Buna namaz bittiği için "huruc bil'irade" isteyerek namazdan çıkmak ismini vermişlerdir.
Dua
Farz namazları bitirip selam verdikten sonra
"Allahumme ente's-selamu ve min-ke's-selam tebârekte yâ ze'l celali ve'l-ikram" denilir.

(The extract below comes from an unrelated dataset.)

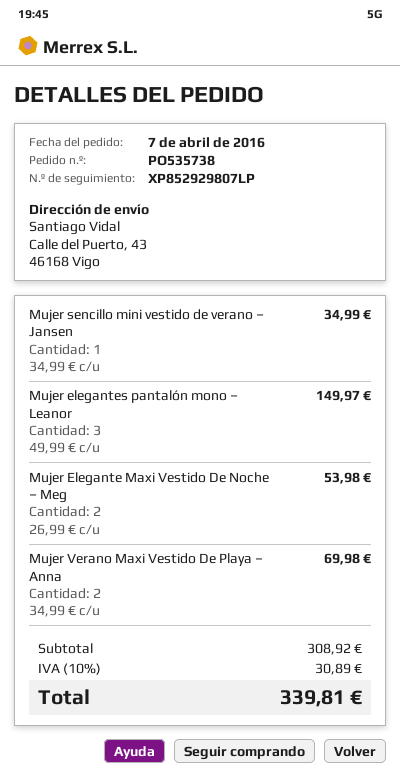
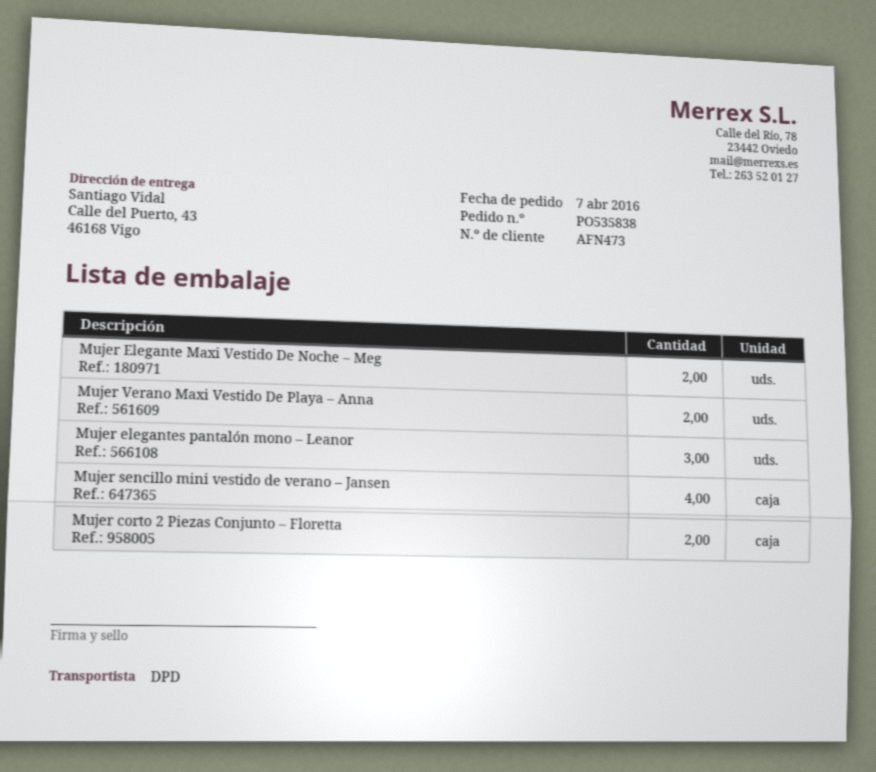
order number: PO535738 -> PO535838
Mujer sencillo mini vestido de verano – Jansen: 1 -> 4
Mujer corto 2 Piezas Conjunto – Floretta: none -> 2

Sünnet varsa kılınır. Sonra "Ala Resulinâ salâvât" diye salâvat-i şerife getirilerek arkasından:
"Sübhanellahi ve'lhamdü lillahi ve lâ ilâhe illAllahu vellahu ekber ve lâ-havle ve lâ-kuvvete illâ billâhil aliyyi'l-azim" denilir.
Bundan sonra, bir "Ayete'l-kürsi" okunur.
Ardından, 33 kere "Sübhanellah", 33 kere "Elhamdülillah", 33 kere "Allahu Ekber" dedikten sonra,
"Lâ ilahe illAllahu vahdehu lâ şerike leh lehül-mülkü ve lehü'l,hamdü ve hüve alâ külli şeyin kadîr" diyerek eller kaldırılır, dua ve niyazda meşru makul herşey istenilir, HAMDELE ve salvele getirip,kildigimiz namazın eksiksiz kabulü istenilir,sonra kendin ailen ana baba ve hacaların için ve diğer ümmeti Muhammed'in Hidayet ve memleketin selameti için dua yapılır.